KBPU and KTYC

KBPU: De Queen, Arkansas; KTYC: Nashville, Arkansas; ; United States;
- Frequencies: KBPU: 88.7 MHz; KTYC: 88.5 MHz;
- Branding: Ed 88.7/Ed 88.5

Programming
- Format: Classic hits

Ownership
- Owner: Cossatot Community College; (Board of Trustees of the University of Arkansas);

History
- First air date: KBPU: 2002; KTYC: 2011;

Technical information
- Licensing authority: FCC
- Facility ID: KBPU: 92030; KTYC: 175551;
- Class: KBPU: A; KTYC: A;
- ERP: KBPU: 5,000 watts; KTYC: 5,000 watts;
- HAAT: KBPU: 15 meters (49 ft); KTYC: 58.9 meters (193 ft);
- Transmitter coordinates: KBPU: 34°02′33″N 94°22′07″W﻿ / ﻿34.04250°N 94.36861°W; KTYC: 33°57′18.5″N 93°52′06.4″W﻿ / ﻿33.955139°N 93.868444°W;

Links
- Public license information: KBPU: Public file; LMS; ; KTYC: Public file; LMS; ;
- Webcast: Listen live
- Website: ed88radio.com

= KBPU =

Radio station in De Queen, Arkansas, United States

KBPU (88.7 FM) and KTYC (88.5 FM) are radio stations in De Queen and Nashville, Arkansas. The two stations form a simulcast known as Ed 88 with a variety/classic hits format. The stations are owned and operated by Cossatot Community College, part of the University of Arkansas System, and maintain studios in De Queen and Nashville.

==History==
The Federal Communications Commission issued a construction permit for KBPU to Educational Opportunities, Inc. on September 7, 1999, and issued it the KBPU call sign. On July 25, 2002, the permit was assigned to the American Family Association. The station received its license to cover on December 6, 2002. It aired a Christian format and was an affiliate of American Family Radio.

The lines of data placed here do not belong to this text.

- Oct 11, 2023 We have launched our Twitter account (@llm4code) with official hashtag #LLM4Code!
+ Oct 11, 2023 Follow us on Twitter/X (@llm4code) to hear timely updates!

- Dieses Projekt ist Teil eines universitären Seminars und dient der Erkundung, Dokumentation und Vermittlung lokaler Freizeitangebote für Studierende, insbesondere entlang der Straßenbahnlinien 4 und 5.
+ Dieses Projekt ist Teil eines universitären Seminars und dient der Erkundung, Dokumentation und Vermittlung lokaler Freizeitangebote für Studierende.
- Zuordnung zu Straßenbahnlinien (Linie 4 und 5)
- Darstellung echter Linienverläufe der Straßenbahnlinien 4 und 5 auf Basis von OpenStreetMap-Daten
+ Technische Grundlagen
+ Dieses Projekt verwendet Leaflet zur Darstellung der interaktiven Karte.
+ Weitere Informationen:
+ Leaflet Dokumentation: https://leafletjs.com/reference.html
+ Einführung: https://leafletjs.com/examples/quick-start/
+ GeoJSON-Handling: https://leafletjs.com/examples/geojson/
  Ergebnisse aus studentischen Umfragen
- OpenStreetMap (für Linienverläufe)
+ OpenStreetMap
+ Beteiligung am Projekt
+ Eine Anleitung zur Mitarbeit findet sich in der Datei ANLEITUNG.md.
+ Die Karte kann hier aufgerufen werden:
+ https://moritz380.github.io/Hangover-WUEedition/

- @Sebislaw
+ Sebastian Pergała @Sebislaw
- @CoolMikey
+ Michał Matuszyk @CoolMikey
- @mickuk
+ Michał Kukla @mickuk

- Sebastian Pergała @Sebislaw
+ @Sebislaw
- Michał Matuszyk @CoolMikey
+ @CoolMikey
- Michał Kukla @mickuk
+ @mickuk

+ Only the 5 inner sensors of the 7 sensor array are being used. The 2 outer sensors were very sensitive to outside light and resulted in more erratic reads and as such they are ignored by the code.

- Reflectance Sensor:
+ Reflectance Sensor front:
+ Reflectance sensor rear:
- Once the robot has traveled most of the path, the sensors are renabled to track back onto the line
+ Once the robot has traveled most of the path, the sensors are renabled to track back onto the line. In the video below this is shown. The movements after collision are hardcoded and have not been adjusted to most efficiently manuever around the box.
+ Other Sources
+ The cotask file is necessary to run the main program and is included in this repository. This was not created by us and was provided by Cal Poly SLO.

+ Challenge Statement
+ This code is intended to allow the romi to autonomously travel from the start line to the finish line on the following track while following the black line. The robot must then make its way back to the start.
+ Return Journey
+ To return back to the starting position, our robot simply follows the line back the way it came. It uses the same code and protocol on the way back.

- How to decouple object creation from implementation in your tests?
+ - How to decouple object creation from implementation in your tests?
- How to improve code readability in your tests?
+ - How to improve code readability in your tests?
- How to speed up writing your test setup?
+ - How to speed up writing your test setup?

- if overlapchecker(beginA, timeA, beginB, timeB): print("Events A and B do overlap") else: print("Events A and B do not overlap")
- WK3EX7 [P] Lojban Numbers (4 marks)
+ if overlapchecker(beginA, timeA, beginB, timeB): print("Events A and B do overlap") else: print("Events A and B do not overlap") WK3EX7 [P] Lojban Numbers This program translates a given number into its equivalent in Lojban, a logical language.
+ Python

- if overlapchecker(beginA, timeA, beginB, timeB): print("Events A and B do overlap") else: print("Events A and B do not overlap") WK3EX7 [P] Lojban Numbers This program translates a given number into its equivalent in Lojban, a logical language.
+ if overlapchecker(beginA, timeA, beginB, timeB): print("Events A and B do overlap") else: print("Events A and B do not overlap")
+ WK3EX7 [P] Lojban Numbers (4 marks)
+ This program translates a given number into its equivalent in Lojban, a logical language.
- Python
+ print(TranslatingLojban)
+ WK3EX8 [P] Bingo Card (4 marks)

On January 30, 2004, KBPU was sold to IHR Educational Broadcasting. It was silent throughout much of 2005 and 2006. On May 2, 2006, the station was donated to Radio Assist Ministry/Edgewater Broadcasting. It aired a Christian format as an affiliate of Freedom Radio FM. On June 14, 2012, the station was sold to the board of trustees of the University of Arkansas for $67,500.

In 2007, the University of Arkansas had applied for a construction permit for a station in Nashville, which the FCC approved on May 5, 2009. KTYC was granted program test authority in May 2012, initially broadcasting at 850 watts.

In January 2020, the Ed 88 stations entered into a consent decree with the FCC which saw the payment of a $76,000 penalty for broadcasting improper underwriting announcements that impermissibly promoted products or services in 2016.